There are n houses in a village. We want to supply water for all the houses by building wells and laying pipes.

For each house i, we can either build a well inside it directly with cost wells[i], or pipe in water from another well to it. The costs to lay pipes between houses are given by the array pipes, where each pipes[i] = [house1, house2, cost] represents the cost to connect house1 and house2 together using a pipe. Connections are bidirectional.

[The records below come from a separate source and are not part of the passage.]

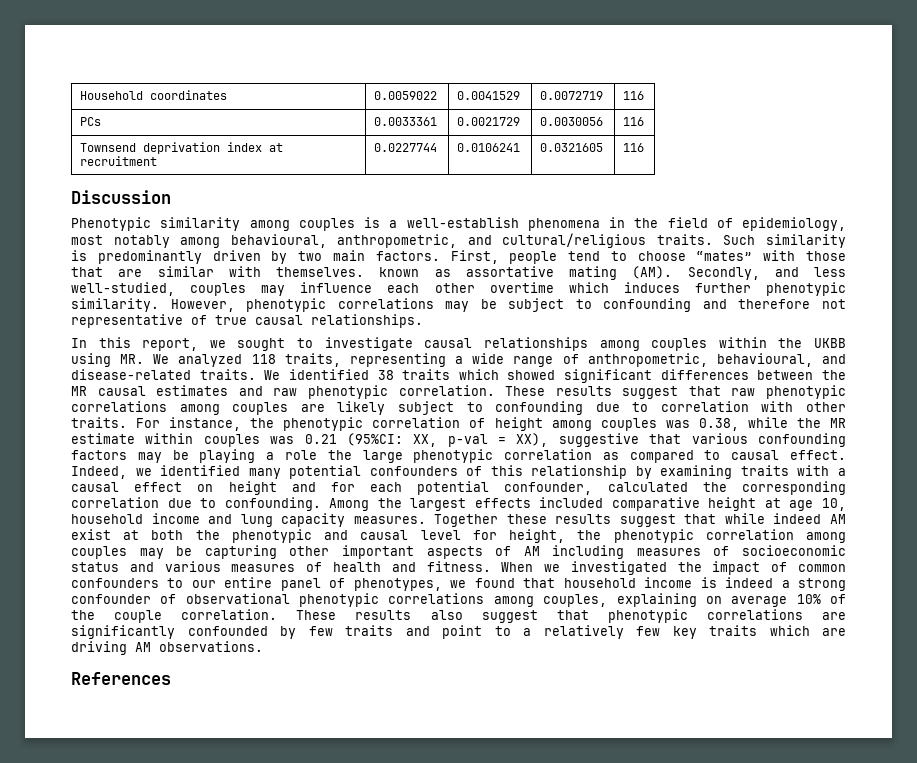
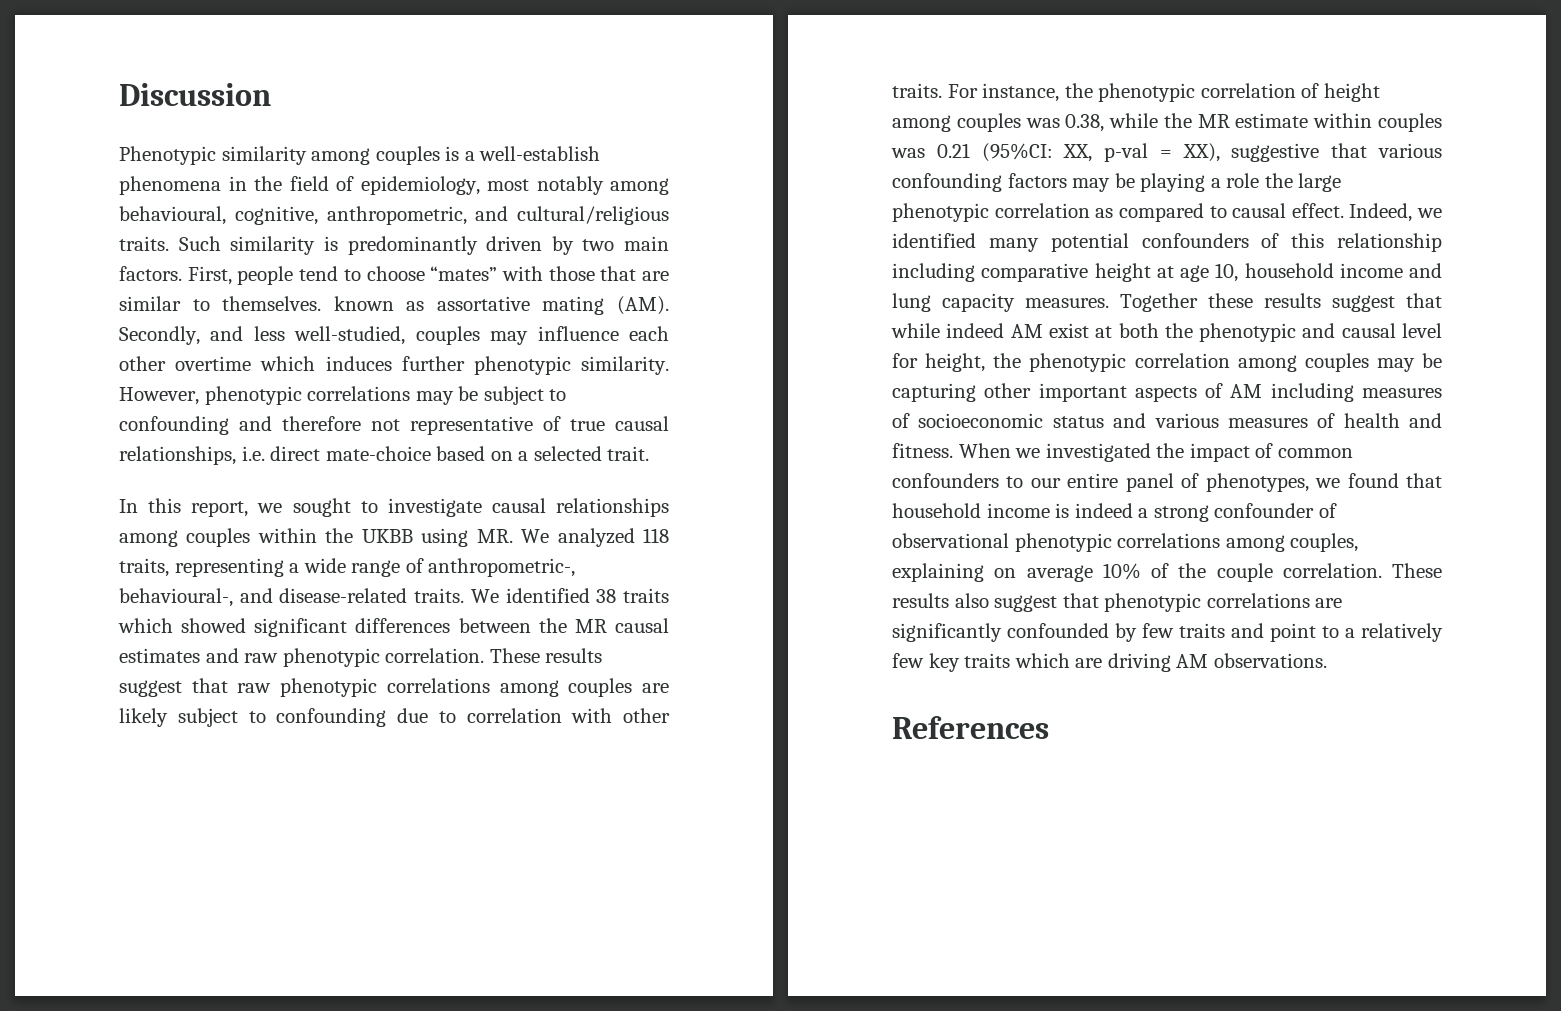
- Household coordinates | 0.0059022 | 0.0041529 | 0.0072719 | 116
- PCs | 0.0033361 | 0.0021729 | 0.0030056 | 116
- Townsend deprivation index at recruitment | 0.0227744 | 0.0106241 | 0.0321605 | 116
- Phenotypic similarity among couples is a well-establish phenomena in the field of epidemiology, most notably among behavioural, anthropometric, and cultural/religious traits.
+ Phenotypic similarity among couples is a well-establish phenomena in the field of epidemiology, most notably among behavioural, cognitive, anthropometric, and cultural/religious traits.
- First, people tend to choose “mates” with those that are similar with themselves. known as assortative mating (AM). Secondly, and less well-studied, couples may influence each other overtime which induces further phenotypic similarity.
+ First, people tend to choose “mates” with those that are similar to themselves. known as assortative mating (AM). Secondly, and less well-studied, couples may influence each other overtime which induces further phenotypic similarity.
- However, phenotypic correlations may be subject to confounding and therefore not representative of true causal relationships.
+ However, phenotypic correlations may be subject to confounding and therefore not representative of true causal relationships, i.e. direct mate-choice based on a selected trait.
- In this report, we sought to investigate causal relationships among couples within the UKBB using MR. We analyzed 118 traits, representing a wide range of anthropometric, behavioural, and disease-related traits.
+ In this report, we sought to investigate causal relationships among couples within the UKBB using MR. We analyzed 118 traits, representing a wide range of anthropometric-, behavioural-, and disease-related traits.
- Indeed, we identified many potential confounders of this relationship by examining traits with a causal effect on height and for each potential confounder, calculated the corresponding correlation due to confounding. Among the largest effects included comparative height at age 10, household income and lung capacity measures.
+ Indeed, we identified many potential confounders of this relationship including comparative height at age 10, household income and lung capacity measures.

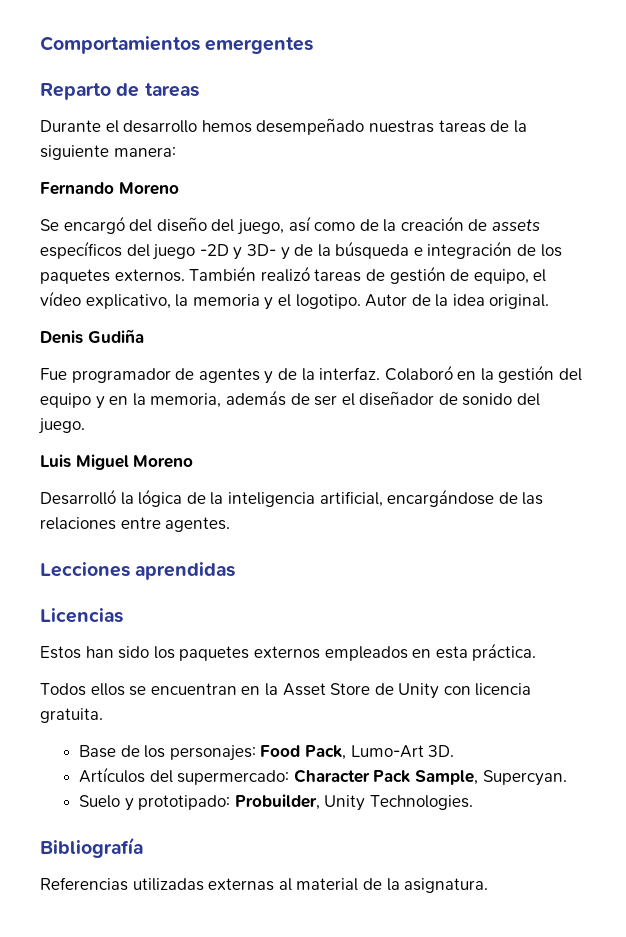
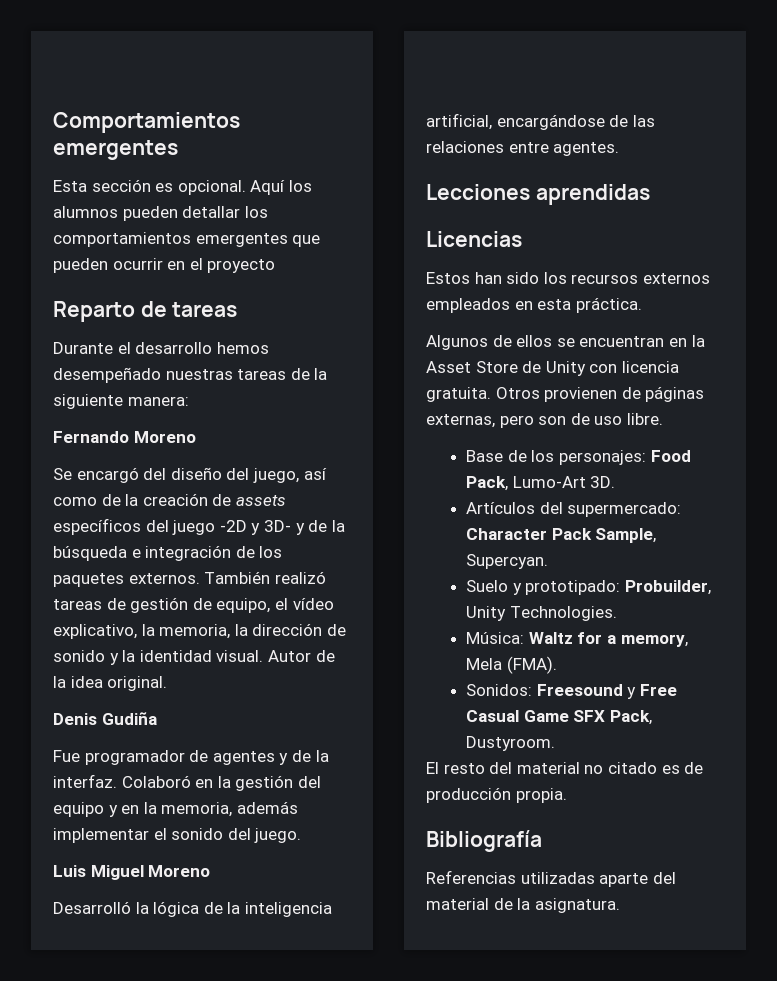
+ Esta sección es opcional. Aquí los alumnos pueden detallar los comportamientos emergentes que pueden ocurrir en el proyecto
- También realizó tareas de gestión de equipo, el vídeo explicativo, la memoria y el logotipo.
+ También realizó tareas de gestión de equipo, el vídeo explicativo, la memoria, la dirección de sonido y la identidad visual.
- Colaboró en la gestión del equipo y en la memoria, además de ser el diseñador de sonido del juego.
+ Colaboró en la gestión del equipo y en la memoria, además implementar el sonido del juego.
- Estos han sido los paquetes externos empleados en esta práctica.
+ Estos han sido los recursos externos empleados en esta práctica.
- Todos ellos se encuentran en la Asset Store de Unity con licencia gratuita.
+ Algunos de ellos se encuentran en la Asset Store de Unity con licencia gratuita. Otros provienen de páginas externas, pero son de uso libre.
+ Música: Waltz for a memory, Mela (FMA).
+ Sonidos: Freesound y Free Casual Game SFX Pack, Dustyroom.
+ El resto del material no citado es de producción propia.
- Referencias utilizadas externas al material de la asignatura.
+ Referencias utilizadas aparte del material de la asignatura.

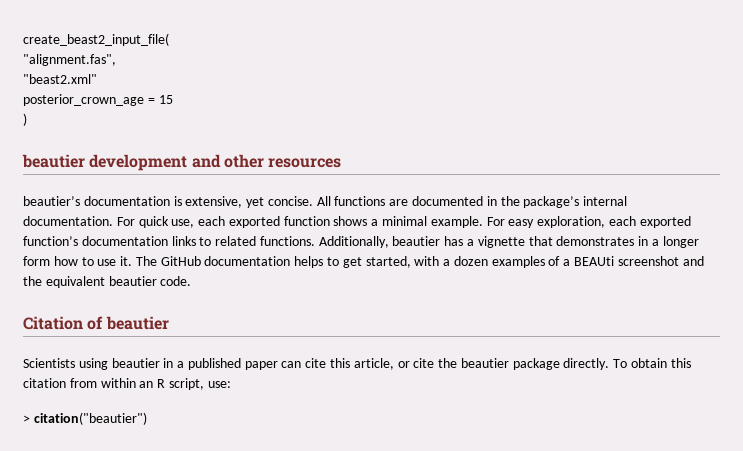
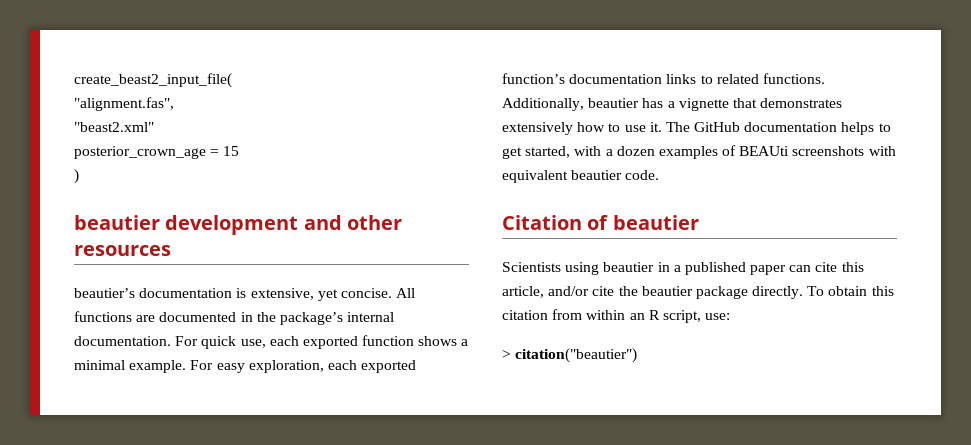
- Additionally, beautier has a vignette that demonstrates in a longer form how to use it.
+ Additionally, beautier has a vignette that demonstrates extensively how to use it.
- The GitHub documentation helps to get started, with a dozen examples of a BEAUti screenshot and the equivalent beautier code.
+ The GitHub documentation helps to get started, with a dozen examples of BEAUti screenshots with equivalent beautier code.
- Scientists using beautier in a published paper can cite this article, or cite the beautier package directly.
+ Scientists using beautier in a published paper can cite this article, and/or cite the beautier package directly.

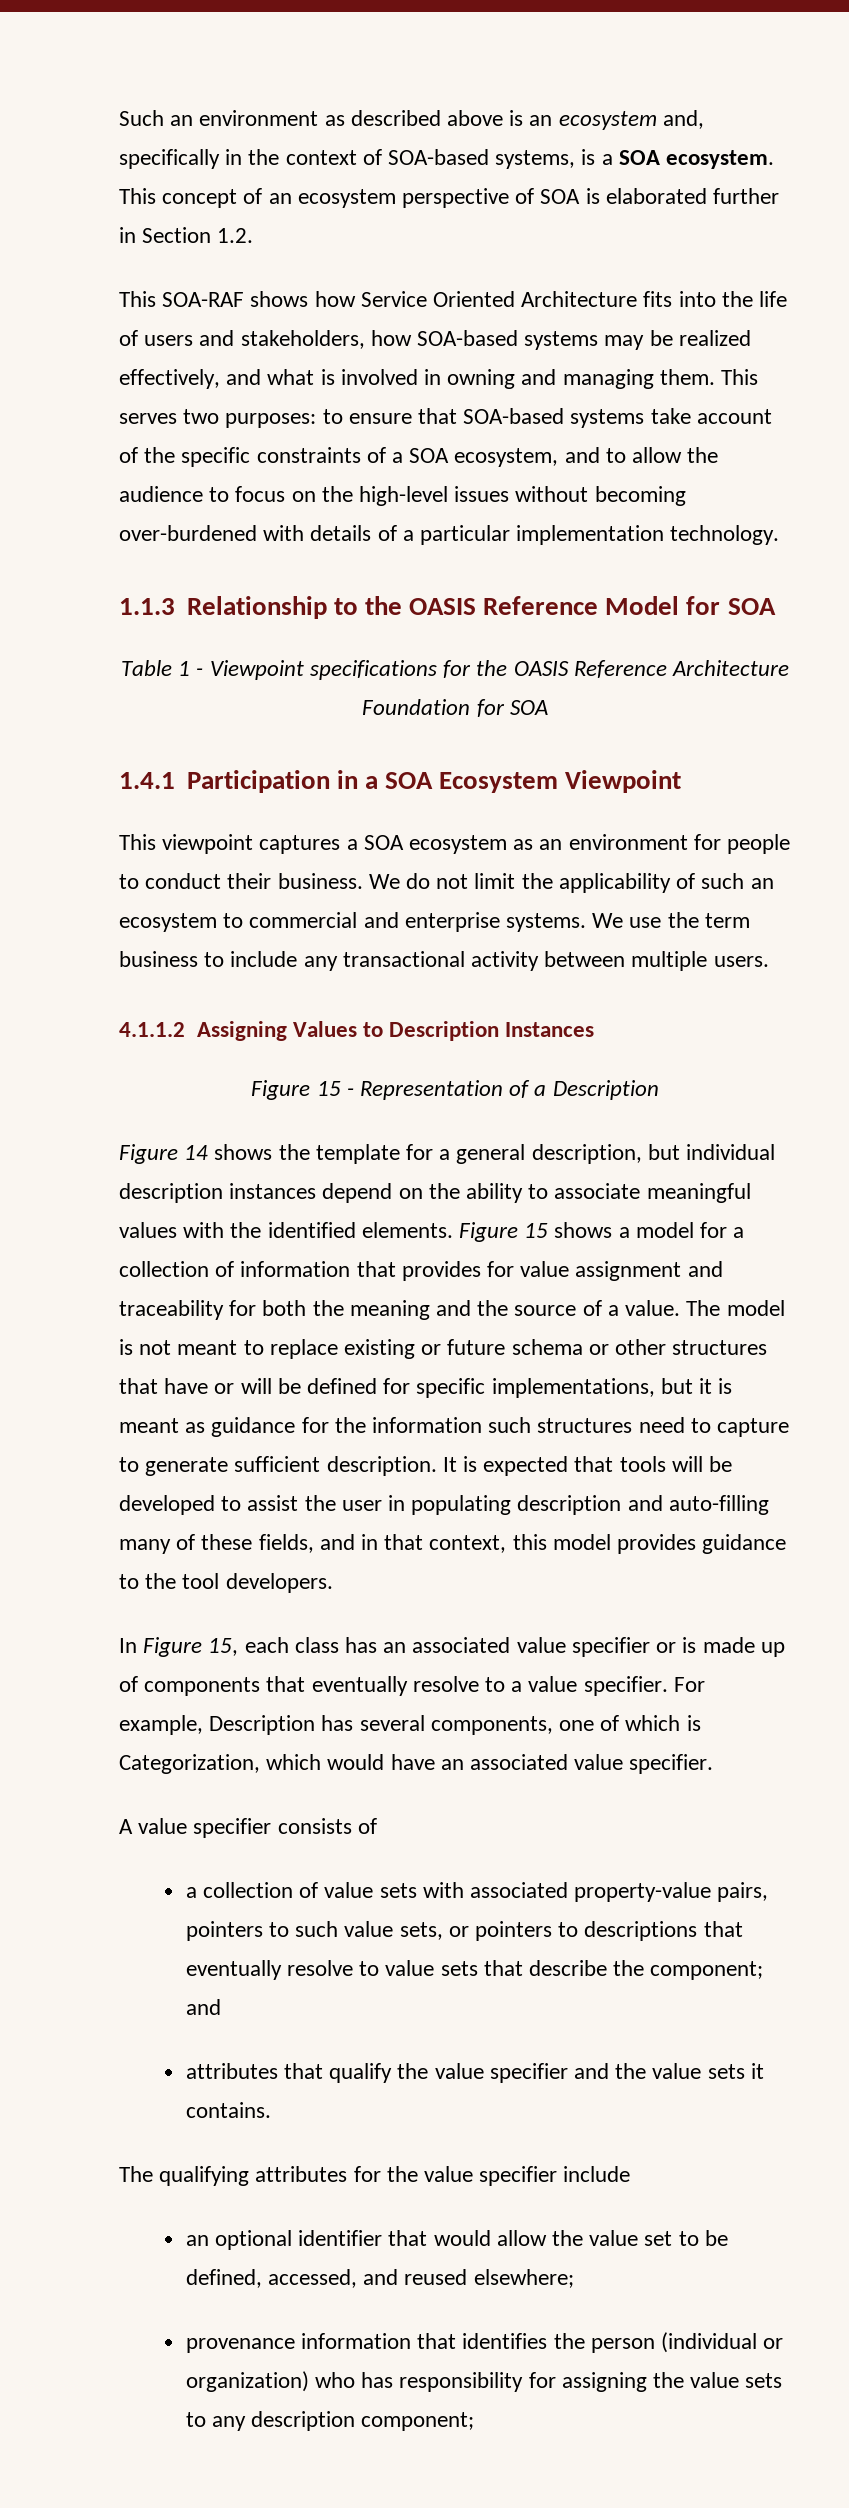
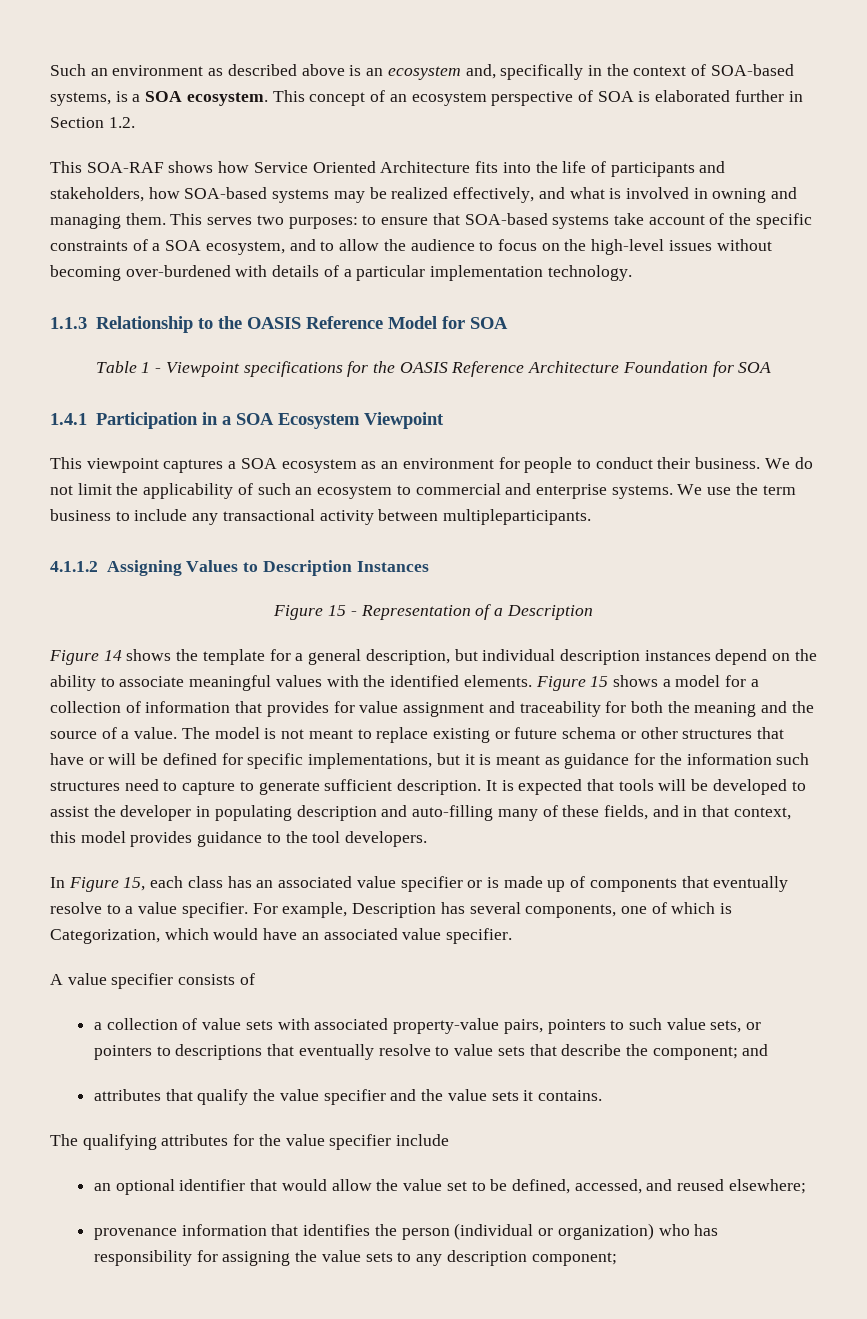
- This SOA-RAF shows how Service Oriented Architecture fits into the life of users and stakeholders, how SOA-based systems may be realized effectively, and what is involved in owning and managing them.
+ This SOA-RAF shows how Service Oriented Architecture fits into the life of participants and stakeholders, how SOA-based systems may be realized effectively, and what is involved in owning and managing them.
- We use the term business to include any transactional activity between multiple users.
+ We use the term business to include any transactional activity between multipleparticipants.
- It is expected that tools will be developed to assist the user in populating description and auto-filling many of these fields, and in that context, this model provides guidance to the tool developers.
+ It is expected that tools will be developed to assist the developer in populating description and auto-filling many of these fields, and in that context, this model provides guidance to the tool developers.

Find the minimum total cost to supply water to all houses.

Example 1:

Input: n = 3, wells = [1,2,2], pipes = [[1,2,1],[2,3,1]]
Output: 3
Explanation: 
The image shows the costs of connecting houses using pipes.
The best strategy is to build a well in the first house with cost 1 and connect the other houses to it with cost 2 so the total cost is 3.

Constraints:

1 <= n <= 10000
wells.length == n
0 <= wells[i] <= 10^5
1 <= pipes.length <= 10000
1 <= pipes[i][0], pipes[i][1] <= n
0 <= pipes[i][2] <= 10^5
pipes[i][0] != pipes[i][1]

Solution:

class Solution {
    static class UF {
        int[] parent;
        int[] size;
        int count;
        
        public UF(int n) {
            parent = new int[n + 1];
            size = new int[n + 1];
            for (int i = 0; i <= n; i ++) {
                parent[i] = i;
                size[i] = 1;
            }
            count = n + 1;
        }
        
        public int find(int x) {
            while (parent[x] != x) {
                parent[x] = parent[parent[x]];
                x = parent[x];
            }
            return x;
        }
        
        public boolean union(int x, int y) {
            int rx = find(x);
            int ry = find(y);
            if (rx == ry) return false;
            if (size[rx] > size[ry]) {
                parent[ry] = rx;
                size[rx] += size[ry];
            } else {
                parent[ry] = rx;
                size[ry] += size[rx];
            }
            count --;
            return true;
        }
    }
    
    public int minCostToSupplyWater(int n, int[] wells, int[][] pipes) {
        PriorityQueue<int[]> pq = new PriorityQueue<int[]>((a, b) -> a[2] - b[2]);
        for (int i = 0; i < wells.length; i ++) {
            pq.offer(new int[]{i + 1, i + 1, wells[i]});
        }
        for (int[] pipe : pipes) {
            pq.offer(pipe);
        }        
        UF houses = new UF(n);
        int cost = 0;
        while (houses.count > 1) {
            int[] next = pq.poll();
            if (next[0] == next[1] && houses.union(0, next[0])) {
                cost += next[2];
            } else if (houses.union(next[0], next[1])) {
                cost += next[2];
            }
        }
        return cost;
    }
}